SOURCE RECORDS =

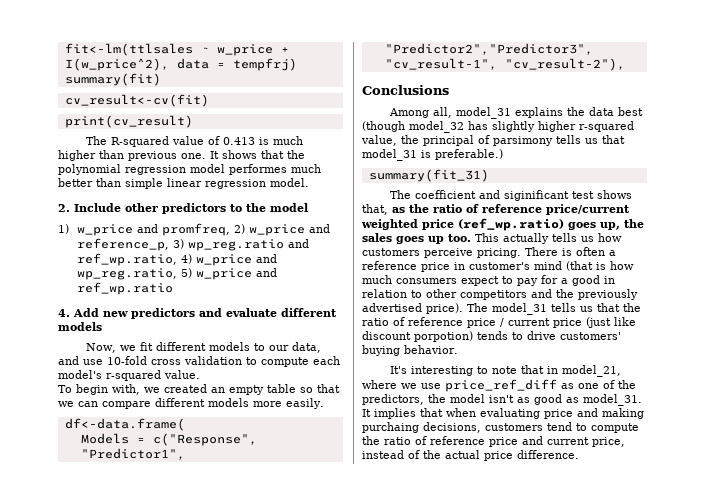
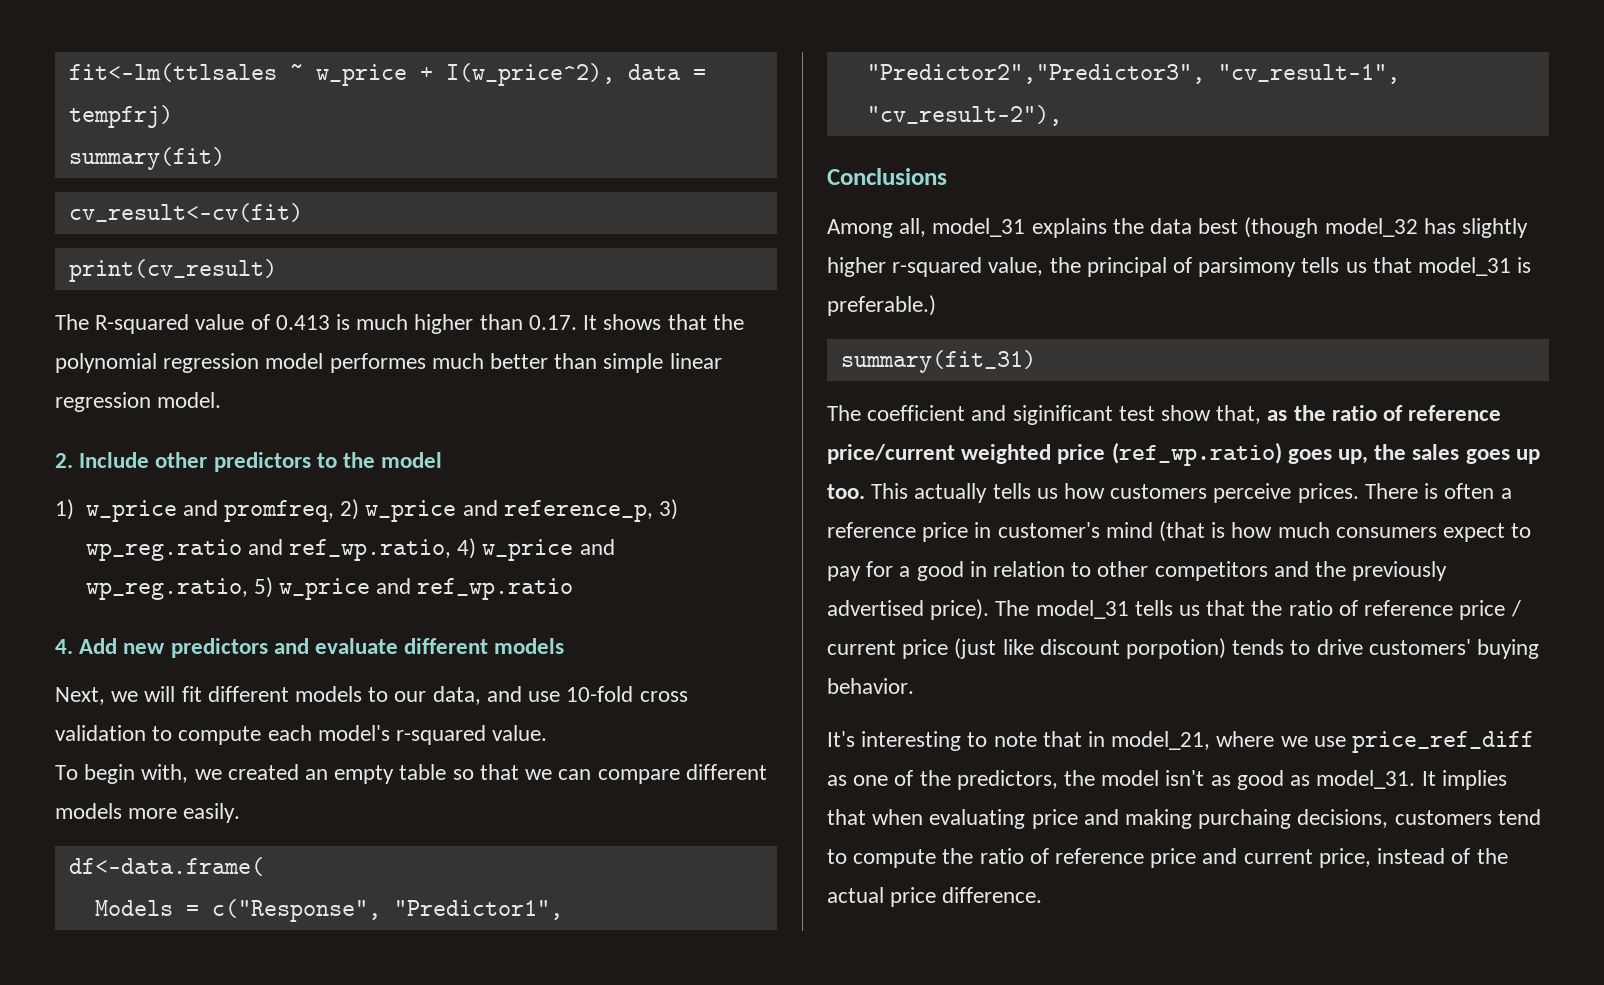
[128,151,206,161] previous one. -> [528,315,577,330] 0.17.
[86,343,137,353] Now, we -> [55,686,176,705] Next, we will
[597,190,633,199] shows -> [1161,405,1212,421] show
[477,248,521,258] pricing. -> [1297,483,1359,503] prices.

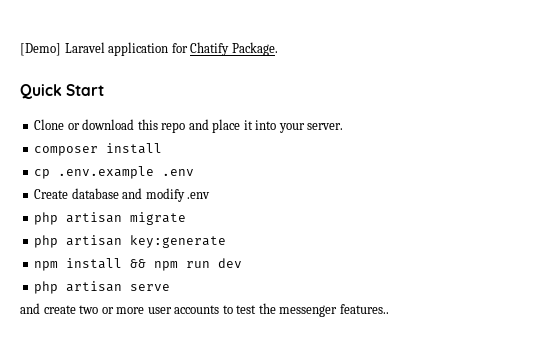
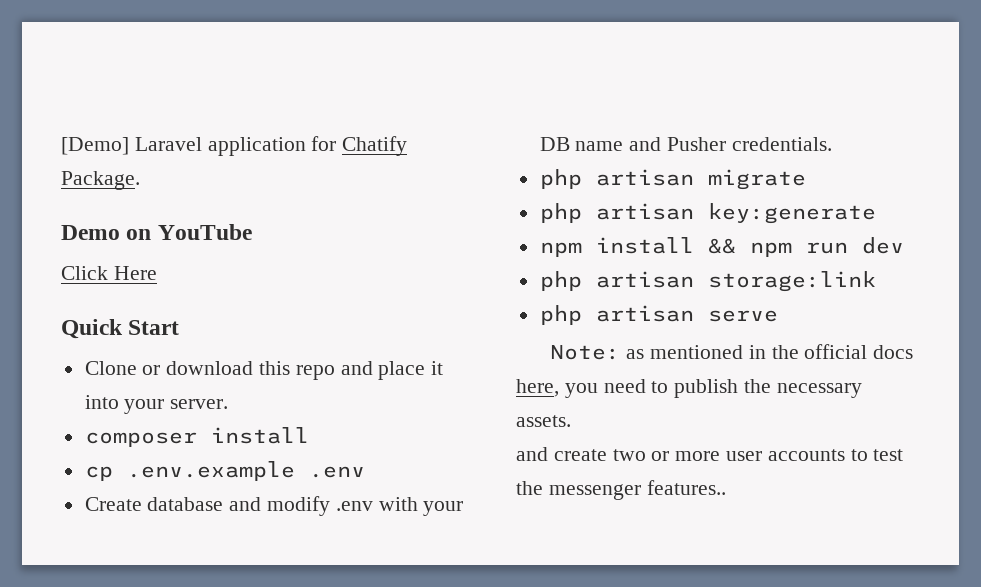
(278, 49) none -> [61,224,252,240] [61,266,157,280] // Demo on YouTube // Click Here
(211, 195) none -> [378,497,464,516] [539,137,832,151] with your DB name and Pusher credentials.
(243, 263) none -> [539,271,876,292] // php artisan storage:link
(171, 287) none -> [550,344,914,360] [516,379,862,398] [516,415,571,427] // Note: as mentioned in the official docs here, you need to publish the necessary assets.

YOUR ASSIGNMENT = Transcribe the records verbatim and omit the images.

TASK ANSWER =
[128,151,206,161] previous one. -> [528,315,577,330] 0.17.
[86,343,137,353] Now, we -> [55,686,176,705] Next, we will
[597,190,633,199] shows -> [1161,405,1212,421] show
[477,248,521,258] pricing. -> [1297,483,1359,503] prices.

(278, 49) none -> [61,224,252,240] [61,266,157,280] // Demo on YouTube // Click Here
(211, 195) none -> [378,497,464,516] [539,137,832,151] with your DB name and Pusher credentials.
(243, 263) none -> [539,271,876,292] // php artisan storage:link
(171, 287) none -> [550,344,914,360] [516,379,862,398] [516,415,571,427] // Note: as mentioned in the official docs here, you need to publish the necessary assets.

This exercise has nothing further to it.